(Beginning of RECORDS FOR THE EXERCISE)
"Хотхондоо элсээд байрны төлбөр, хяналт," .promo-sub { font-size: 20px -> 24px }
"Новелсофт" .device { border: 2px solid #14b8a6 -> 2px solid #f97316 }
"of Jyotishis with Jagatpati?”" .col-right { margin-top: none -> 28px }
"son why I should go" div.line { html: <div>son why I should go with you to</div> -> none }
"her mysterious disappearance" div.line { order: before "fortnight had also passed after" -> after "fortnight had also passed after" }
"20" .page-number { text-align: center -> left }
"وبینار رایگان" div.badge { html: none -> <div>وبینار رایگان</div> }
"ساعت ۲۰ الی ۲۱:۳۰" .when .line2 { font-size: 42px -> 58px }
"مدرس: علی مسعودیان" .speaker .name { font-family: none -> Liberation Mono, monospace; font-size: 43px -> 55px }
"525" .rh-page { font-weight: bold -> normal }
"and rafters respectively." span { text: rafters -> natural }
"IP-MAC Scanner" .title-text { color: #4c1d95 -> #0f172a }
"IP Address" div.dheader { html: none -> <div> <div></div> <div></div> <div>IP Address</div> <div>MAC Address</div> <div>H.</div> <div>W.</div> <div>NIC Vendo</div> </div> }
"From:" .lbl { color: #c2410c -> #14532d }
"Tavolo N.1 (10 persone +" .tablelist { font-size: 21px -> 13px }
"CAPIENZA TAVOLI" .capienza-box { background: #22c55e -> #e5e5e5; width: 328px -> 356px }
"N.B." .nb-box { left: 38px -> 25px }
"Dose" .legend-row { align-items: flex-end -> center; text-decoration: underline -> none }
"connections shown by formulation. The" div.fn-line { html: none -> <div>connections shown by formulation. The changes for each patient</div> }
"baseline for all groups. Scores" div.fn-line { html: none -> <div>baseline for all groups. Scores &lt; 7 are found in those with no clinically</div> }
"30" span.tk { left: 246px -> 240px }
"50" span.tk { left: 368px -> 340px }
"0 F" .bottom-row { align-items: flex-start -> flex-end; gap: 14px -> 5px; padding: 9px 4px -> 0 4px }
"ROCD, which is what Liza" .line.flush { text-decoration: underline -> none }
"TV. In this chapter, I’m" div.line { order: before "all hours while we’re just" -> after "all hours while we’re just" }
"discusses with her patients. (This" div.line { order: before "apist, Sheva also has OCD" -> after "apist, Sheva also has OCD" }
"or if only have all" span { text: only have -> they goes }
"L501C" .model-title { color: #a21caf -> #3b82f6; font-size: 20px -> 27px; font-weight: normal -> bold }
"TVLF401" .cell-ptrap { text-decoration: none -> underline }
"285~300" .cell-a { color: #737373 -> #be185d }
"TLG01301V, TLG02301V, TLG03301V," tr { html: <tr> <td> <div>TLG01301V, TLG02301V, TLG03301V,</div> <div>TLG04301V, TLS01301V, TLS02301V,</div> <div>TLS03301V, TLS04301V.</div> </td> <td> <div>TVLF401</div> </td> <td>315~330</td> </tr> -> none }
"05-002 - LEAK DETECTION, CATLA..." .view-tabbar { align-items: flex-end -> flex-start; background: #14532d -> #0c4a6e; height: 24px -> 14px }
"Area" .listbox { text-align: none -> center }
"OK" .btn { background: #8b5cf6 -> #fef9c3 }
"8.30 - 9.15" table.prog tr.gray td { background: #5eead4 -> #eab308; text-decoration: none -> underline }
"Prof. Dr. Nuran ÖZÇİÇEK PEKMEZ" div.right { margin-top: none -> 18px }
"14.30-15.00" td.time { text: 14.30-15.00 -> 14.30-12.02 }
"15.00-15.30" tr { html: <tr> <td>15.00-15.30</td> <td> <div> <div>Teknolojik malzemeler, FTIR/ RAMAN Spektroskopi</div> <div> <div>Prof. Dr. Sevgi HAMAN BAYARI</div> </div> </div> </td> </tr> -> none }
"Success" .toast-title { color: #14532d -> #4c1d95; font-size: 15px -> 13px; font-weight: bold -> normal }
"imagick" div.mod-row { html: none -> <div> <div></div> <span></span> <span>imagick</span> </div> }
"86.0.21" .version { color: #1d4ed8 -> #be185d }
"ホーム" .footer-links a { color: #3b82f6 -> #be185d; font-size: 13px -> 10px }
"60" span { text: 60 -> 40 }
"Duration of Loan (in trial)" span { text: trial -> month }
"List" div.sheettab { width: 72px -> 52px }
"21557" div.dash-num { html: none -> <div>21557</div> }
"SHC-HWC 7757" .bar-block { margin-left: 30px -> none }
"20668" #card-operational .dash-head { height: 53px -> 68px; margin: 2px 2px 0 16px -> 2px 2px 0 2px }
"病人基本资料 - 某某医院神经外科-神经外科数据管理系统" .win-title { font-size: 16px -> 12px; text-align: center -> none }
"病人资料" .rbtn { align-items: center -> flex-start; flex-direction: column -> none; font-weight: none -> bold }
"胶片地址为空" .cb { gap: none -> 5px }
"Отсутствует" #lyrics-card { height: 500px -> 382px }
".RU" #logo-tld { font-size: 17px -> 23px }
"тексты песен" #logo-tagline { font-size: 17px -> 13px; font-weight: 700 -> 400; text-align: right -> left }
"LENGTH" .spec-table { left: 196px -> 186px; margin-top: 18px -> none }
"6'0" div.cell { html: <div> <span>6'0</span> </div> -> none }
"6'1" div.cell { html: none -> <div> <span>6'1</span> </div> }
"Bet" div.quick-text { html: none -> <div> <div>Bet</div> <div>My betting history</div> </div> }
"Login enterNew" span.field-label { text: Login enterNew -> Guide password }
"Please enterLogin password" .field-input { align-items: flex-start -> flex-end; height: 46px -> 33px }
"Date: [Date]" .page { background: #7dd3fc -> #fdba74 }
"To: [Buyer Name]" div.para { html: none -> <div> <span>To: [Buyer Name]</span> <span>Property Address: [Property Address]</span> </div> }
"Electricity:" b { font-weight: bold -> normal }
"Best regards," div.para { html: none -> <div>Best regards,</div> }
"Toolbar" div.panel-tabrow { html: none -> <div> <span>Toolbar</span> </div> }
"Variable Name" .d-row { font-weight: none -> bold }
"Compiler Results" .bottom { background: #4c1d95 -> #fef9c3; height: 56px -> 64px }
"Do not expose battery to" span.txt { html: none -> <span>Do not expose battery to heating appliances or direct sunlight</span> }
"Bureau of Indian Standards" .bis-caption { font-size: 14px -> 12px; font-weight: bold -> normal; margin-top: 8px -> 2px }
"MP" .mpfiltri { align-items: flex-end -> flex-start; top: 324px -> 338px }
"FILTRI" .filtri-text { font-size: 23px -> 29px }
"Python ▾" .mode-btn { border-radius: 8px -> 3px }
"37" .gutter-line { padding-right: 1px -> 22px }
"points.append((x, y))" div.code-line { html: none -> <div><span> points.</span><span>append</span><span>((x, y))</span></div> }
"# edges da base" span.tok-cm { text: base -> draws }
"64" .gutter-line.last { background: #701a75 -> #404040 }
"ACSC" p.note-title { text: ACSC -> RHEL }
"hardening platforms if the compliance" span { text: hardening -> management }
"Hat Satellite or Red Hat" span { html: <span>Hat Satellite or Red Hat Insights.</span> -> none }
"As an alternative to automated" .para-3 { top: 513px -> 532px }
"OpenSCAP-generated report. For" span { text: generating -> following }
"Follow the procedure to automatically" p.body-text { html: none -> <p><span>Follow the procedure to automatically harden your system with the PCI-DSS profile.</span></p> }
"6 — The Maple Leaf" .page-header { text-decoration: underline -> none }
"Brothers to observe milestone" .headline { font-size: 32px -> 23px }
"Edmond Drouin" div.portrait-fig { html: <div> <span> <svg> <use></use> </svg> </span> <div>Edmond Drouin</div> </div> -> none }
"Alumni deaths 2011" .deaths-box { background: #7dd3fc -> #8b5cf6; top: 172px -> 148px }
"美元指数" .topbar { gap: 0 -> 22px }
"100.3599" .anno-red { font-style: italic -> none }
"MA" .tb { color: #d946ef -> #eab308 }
(End of RECORDS FOR THE EXERCISE)
◆ **WHAT NEEDS TO BE DONE**: Print, please, the lines from the first line of the material through the line that contains "font-size: 42px ->", exactly as written and with nothing added.

◆ **YOUR RESPONSE**:
"Хотхондоо элсээд байрны төлбөр, хяналт," .promo-sub { font-size: 20px -> 24px }
"Новелсофт" .device { border: 2px solid #14b8a6 -> 2px solid #f97316 }
"of Jyotishis with Jagatpati?”" .col-right { margin-top: none -> 28px }
"son why I should go" div.line { html: <div>son why I should go with you to</div> -> none }
"her mysterious disappearance" div.line { order: before "fortnight had also passed after" -> after "fortnight had also passed after" }
"20" .page-number { text-align: center -> left }
"وبینار رایگان" div.badge { html: none -> <div>وبینار رایگان</div> }
"ساعت ۲۰ الی ۲۱:۳۰" .when .line2 { font-size: 42px -> 58px }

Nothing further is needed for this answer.